» **Problem**:
Below are the records; reproduce all of them exactly but without any images.

» **Raw data**:
☆ ☆ ☆ ☆ ☆

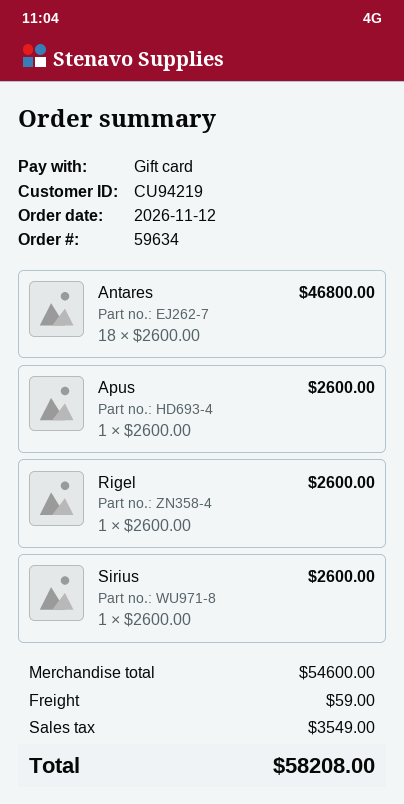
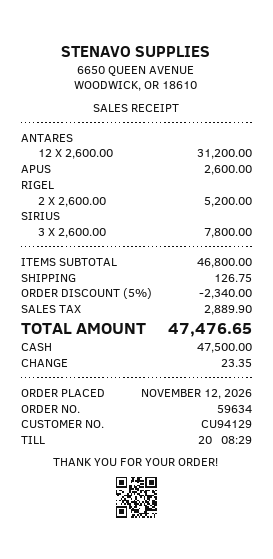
customer number: CU94219 -> CU94129
payment method: gift card -> cash
Antares: 18 x 2600.00 = 46800.00 -> 12 x 2600.00 = 31200.00
Rigel: 1 x 2600.00 = 2600.00 -> 2 x 2600.00 = 5200.00
Sirius: 1 x 2600.00 = 2600.00 -> 3 x 2600.00 = 7800.00
subtotal: 54600.00 -> 46800.00
discount: none -> 5% = 2340.00
shipping: 59.00 -> 126.75
tax: 3549.00 -> 2889.90
total: 58208.00 -> 47476.65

☆ ☆ ☆ ☆ ☆

» **Exercise response**:
customer number: CU94219 -> CU94129
payment method: gift card -> cash
Antares: 18 x 2600.00 = 46800.00 -> 12 x 2600.00 = 31200.00
Rigel: 1 x 2600.00 = 2600.00 -> 2 x 2600.00 = 5200.00
Sirius: 1 x 2600.00 = 2600.00 -> 3 x 2600.00 = 7800.00
subtotal: 54600.00 -> 46800.00
discount: none -> 5% = 2340.00
shipping: 59.00 -> 126.75
tax: 3549.00 -> 2889.90
total: 58208.00 -> 47476.65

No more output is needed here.